Tuesday, 5 July 2011

Simply PI

So the show goes on, nothing shocking there really. As for the politics, e-peen and flame wars, who cares, back to EVE right? Well, minus the old guard....

So back to in game topics, how to do Planetary Interaction.

I have played with PI since its first mouse click obsessive implementation, and while it’s improved it still a pain in the butt to set up. This guide is to get you started in PI, making POS fuel and some simple installations.

So where to start? Pick what you want to do, is it POS fuel? Is it a commodity on the market that sells for a good price? Is it based on a corp policy towards nanite materials?

For sizeable projects it is really only feasible with a co-ordinated effort, corp based and lead by someone who knows what they are doing. So on this basis I am just going to consider and individual making POS fuel or something similar with small scale projects.

Step one get the skills:

·         Remote Sensing (rank 1, prereg = science I, 0.25 Million ISK)

·         Planetology (rank 3, prereq = science IV, remote sensing III, 1 Million ISK)

·         Advanced planetology (rank 5, prereq = Planetology IV, 7.5 Million ISK)

·         Command Centre Upgrades (rank 4, rereq = nil, 0.5 Million ISK)

·         Interplanetary consolidation (rank 4, rereq = nil, 0.5 Million ISK)

I would recommend all to level 4. Advanced Planetology is the most expensive and could be considered optional for a beginner, but if you want to do this seriously then it will pay off. So setup cost for the skills is 2.25 million ISK, or 9.75 Million ISK.

There are more costs which follow, which are detailed below.

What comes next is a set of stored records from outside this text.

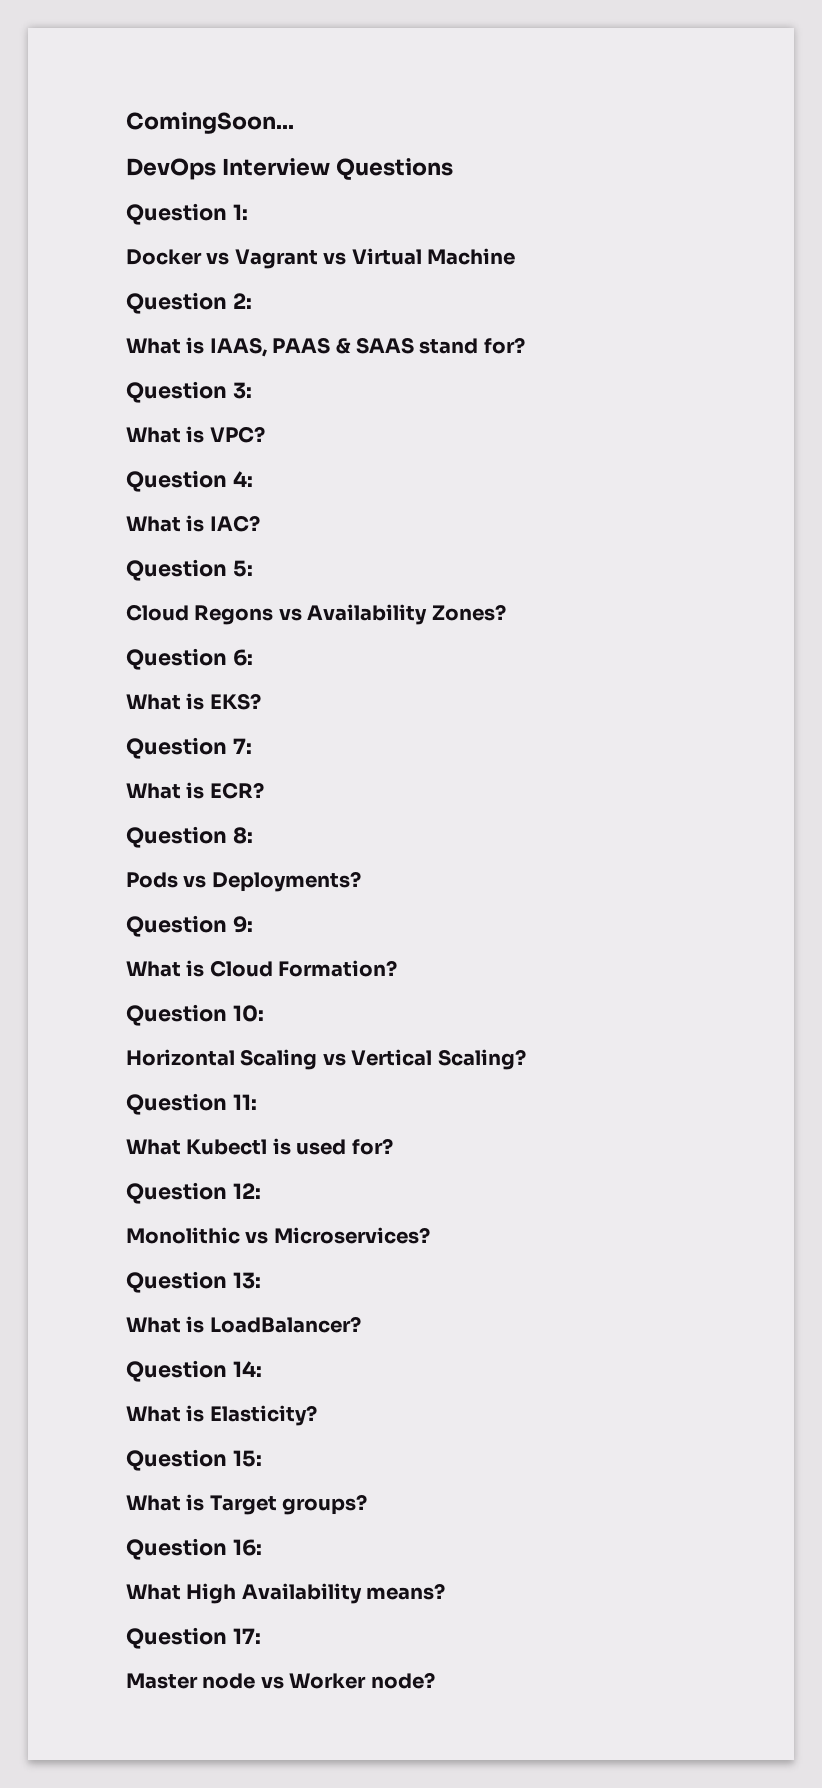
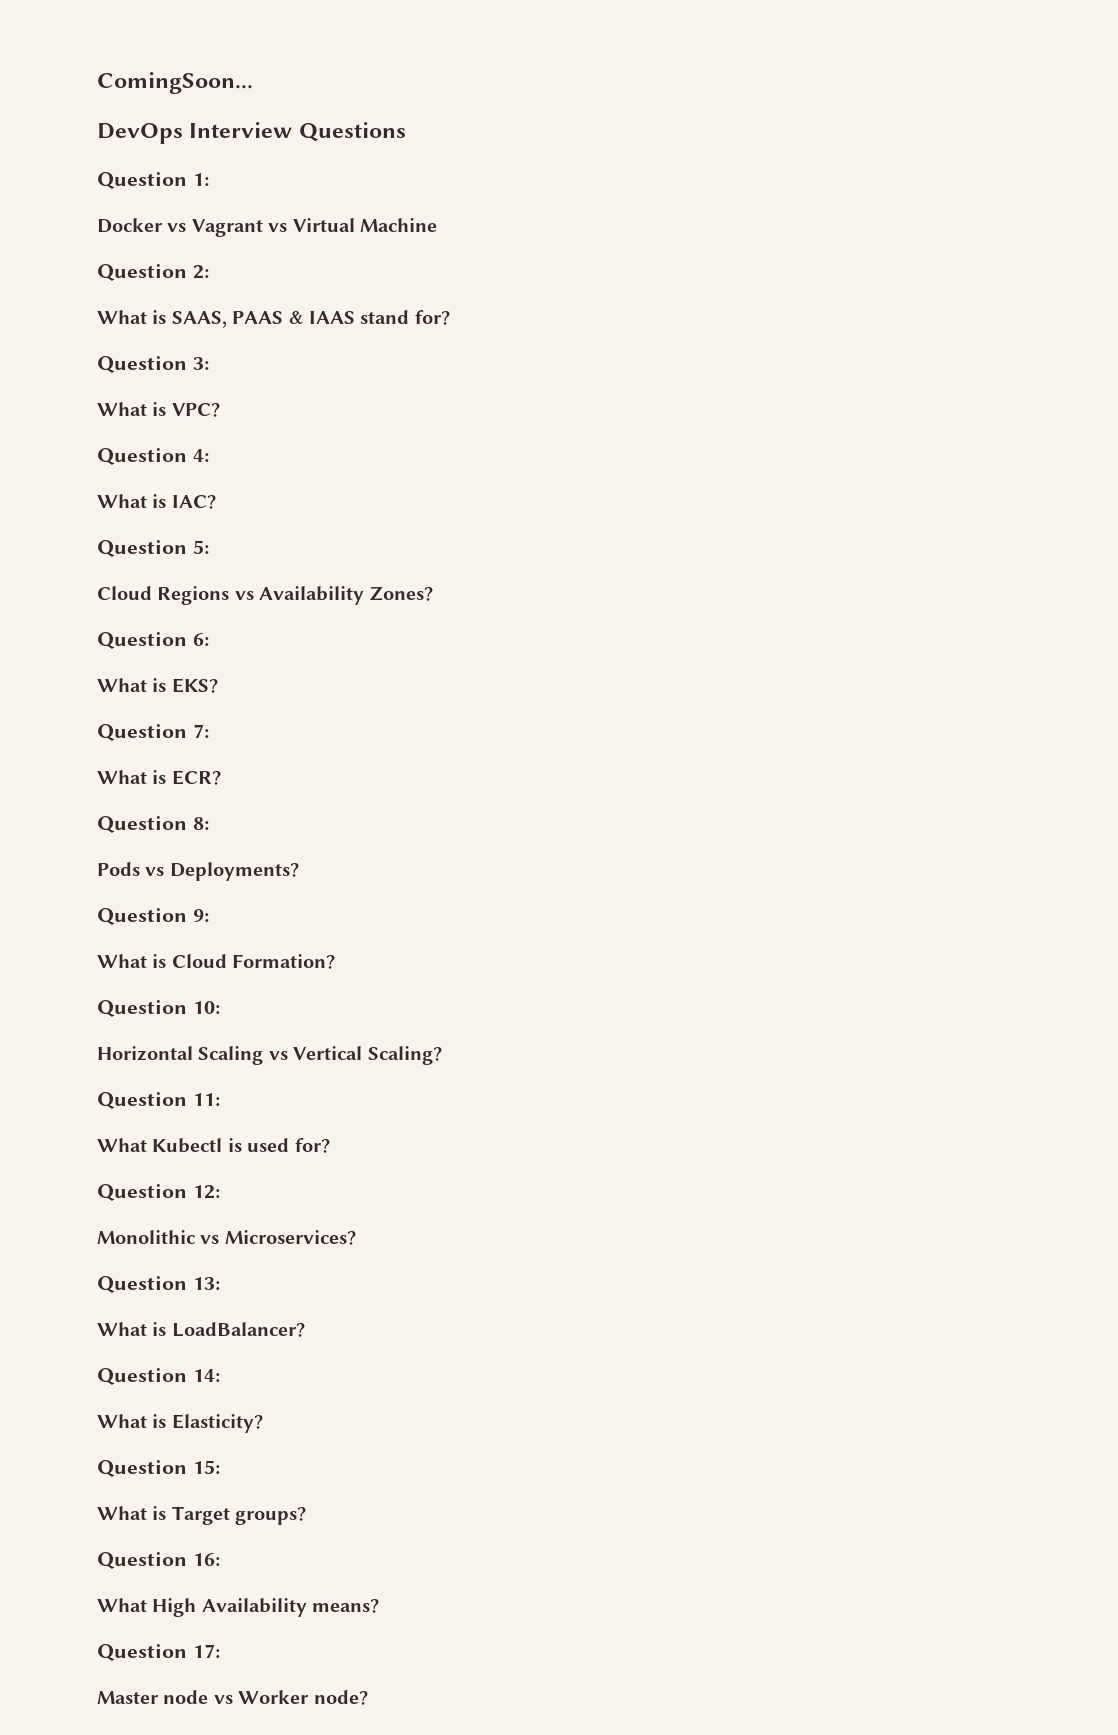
[209,337,267,357] IAAS, -> [171,311,227,328] SAAS,
[356,337,414,354] SAAS -> [309,311,355,324] IAAS
[194,605,274,625] Regons -> [157,586,230,605] Regions

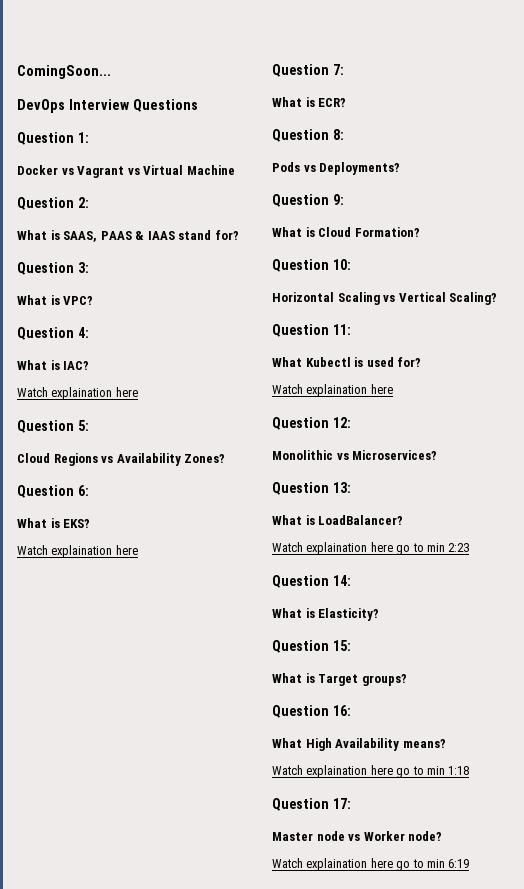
(216, 502) none -> [17,387,138,400] // Watch explaination here
(218, 685) none -> [17,545,138,558] // Watch explaination here
(330, 1145) none -> [272,384,393,397] // Watch explaination here
(305, 1329) none -> [272,542,470,555] // Watch explaination here go to min 2:23
(380, 1606) none -> [272,765,470,778] // Watch explaination here go to min 1:18
(368, 1697) none -> [272,858,470,871] // Watch explaination here go to min 6:19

Now you need to PLAN. What are you wanting to achieve? There are 8 types of planet:

1.      Storm

2.      Plasma

3.      Lava

4.      Gas

5.      Ice

6.      Temperate

7.      Barren

8.      Oceanic

Each planet has resources available that can be converted into products, referred to by the level of processing. So just pulling noble gas out of a gas planet you can get oxygen, referred to as a P1 material. There are 4 levels, each planet can make up to a P3 level material before it has to be shipped to another planet and combined to make a P4 material. P4 materials are mainly focused around POS manufacturing. So for an individual/beginner I would consider 3 options:

1.      Lots of P1 materials for resale, simple and effective returns

2.      Make your own POS fuel, fiddly but saves POS running costs and can resell well

3.      Make P3 materials for resale (one per planet), market dependant returns, easy

For options 1 and 3 choose the material you will be generating and buy the appropriate planetary command centre. More on option 2 below.

Then go and buy a standard industrial ship if you don’t have one handy already (Badger I or II, Iteron I-V, Hoarder, Mammoth, Wreathe, Bestower, Sigil) and collect up the PI Command Centres ready for deployment.

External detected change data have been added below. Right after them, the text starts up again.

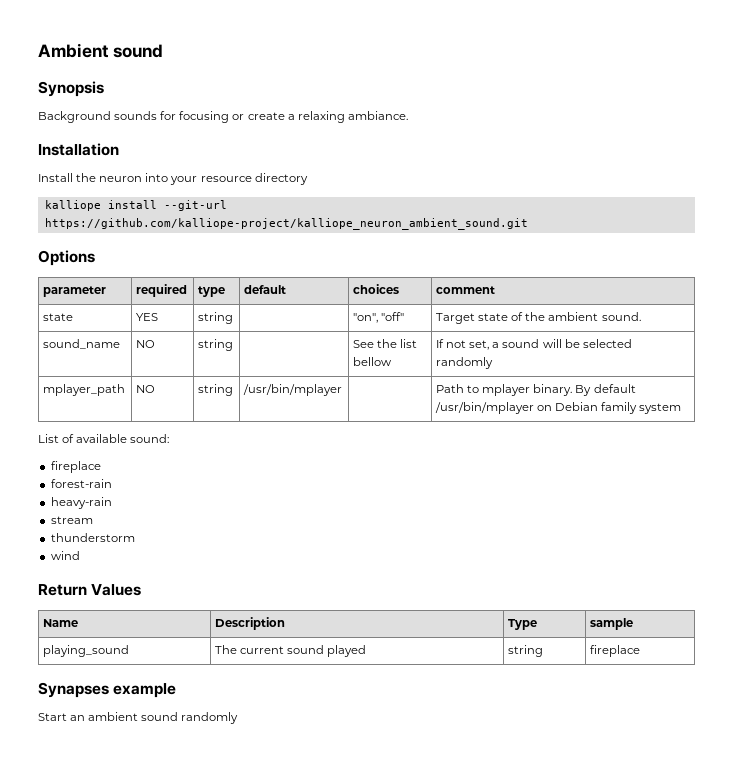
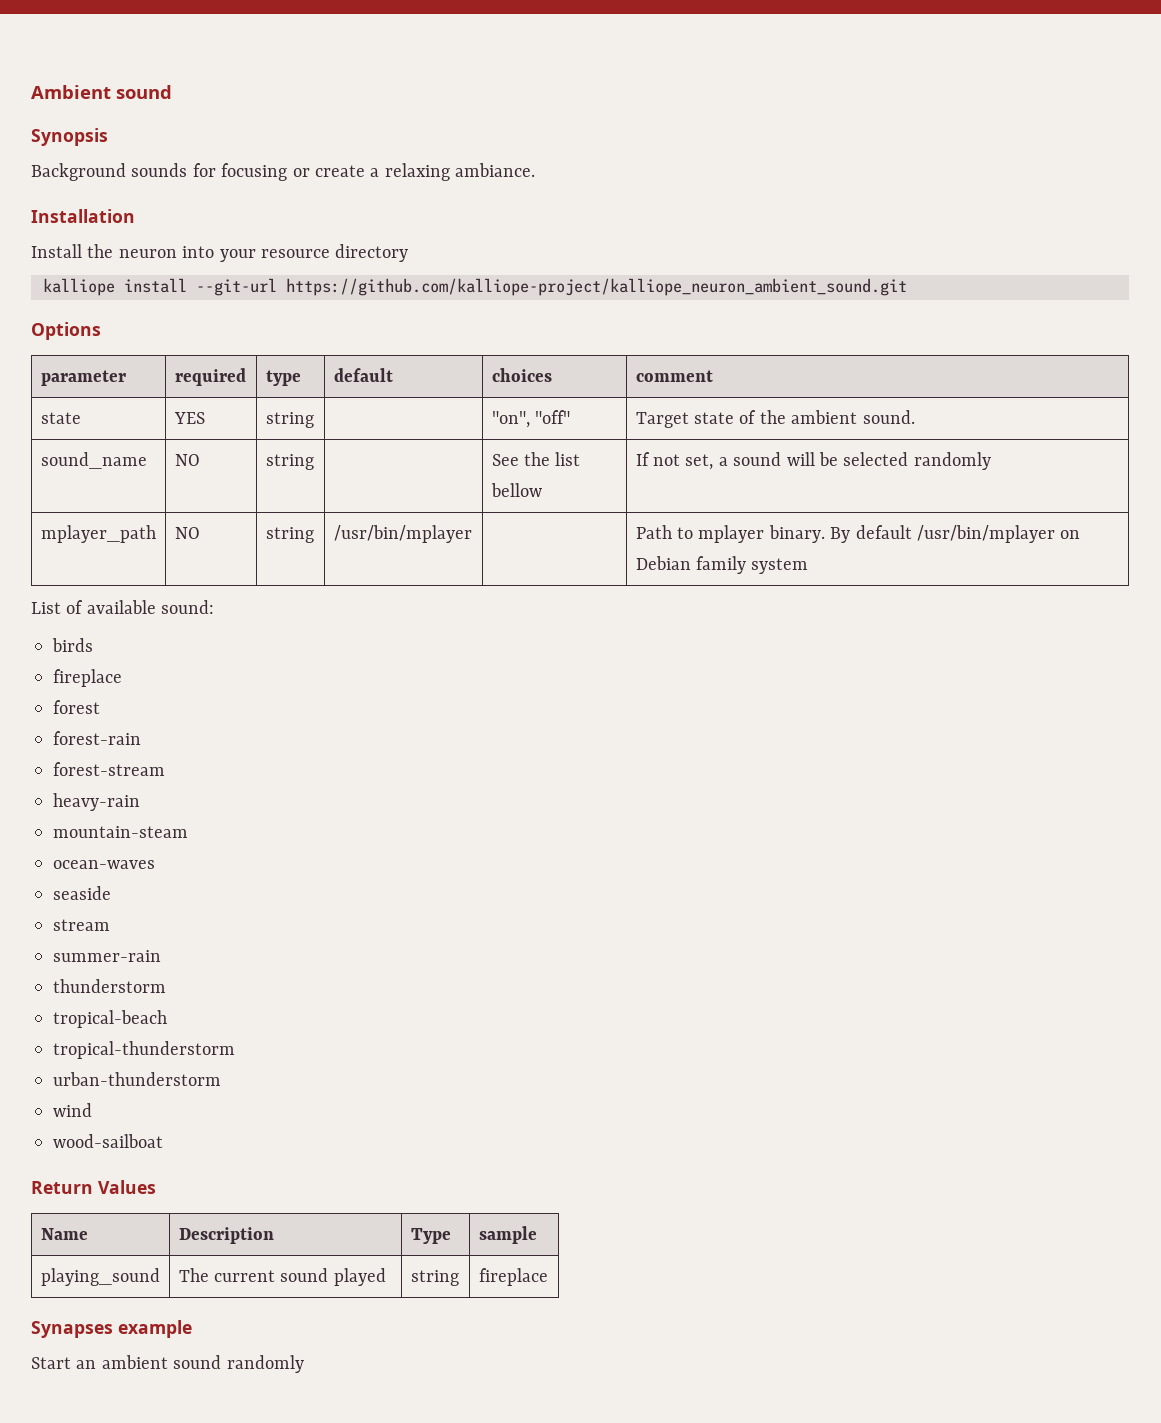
[50,461,101,473] // fireplace -> [52,638,93,652] [53,669,122,687] [53,700,100,714] // birds // fireplace // forest
(112, 483) none -> [53,762,165,776] // forest-stream
(112, 503) none -> [53,826,188,838] [53,860,155,869] [53,886,111,900] // mountain-steam // ocean-waves // seaside
(93, 520) none -> [53,950,161,962] // summer-rain
(135, 537) none -> [53,1010,167,1028] [53,1041,235,1059] [53,1072,221,1086] // tropical-beach // tropical-thunderstorm // urban-thunderstorm
(80, 555) none -> [53,1134,163,1148] // wood-sailboat

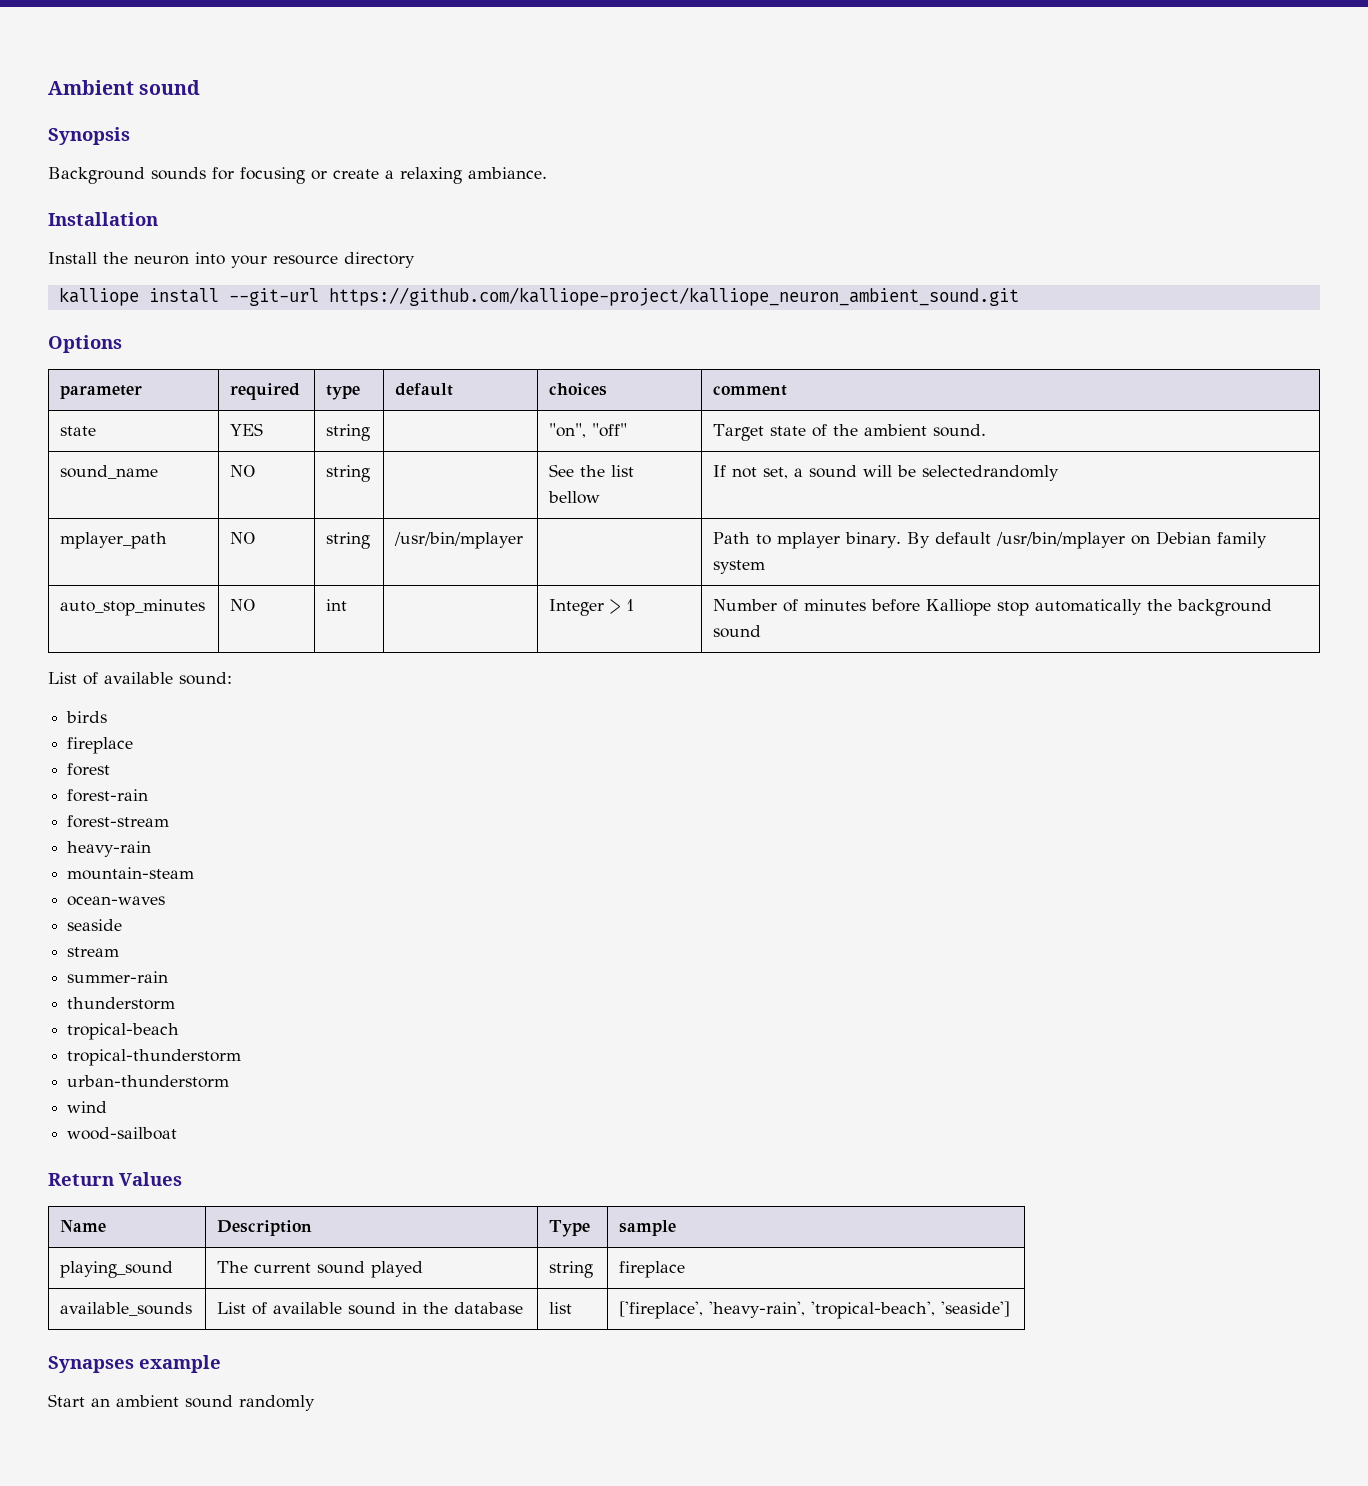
[843,452,991,470] selected randomly -> [922,465,1060,481] selectedrandomly
(809, 566) none -> [60,599,206,616] [230,599,257,611] [326,599,348,611] [549,599,635,616] [713,599,1273,616] [713,625,762,638] // auto_stop_minutes | NO | int | | Integer > 1 | Number of minutes before Kalliope stop automatically the background sound
(548, 1277) none -> [60,1302,193,1316] [217,1302,524,1315] [549,1302,573,1314] [619,1301,1011,1319] // available_sounds | List of available sound in the database | list | ['fireplace', 'heavy-rain', 'tropical-beach', 'seaside']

So what planets produce what P1 materials and what can be combined to make P2/P3/P4 materials can be found here:
PDF file by Korai
And:
EVE University

There was also an excellent resource here: http://fazenda.w-space.org/
But its currently offline, will see what I can find out about it and get it up again if I can.
The EVE University site has lots of nice details, great to rummage through, and the PDF diagrams by Korai are an excellent summary.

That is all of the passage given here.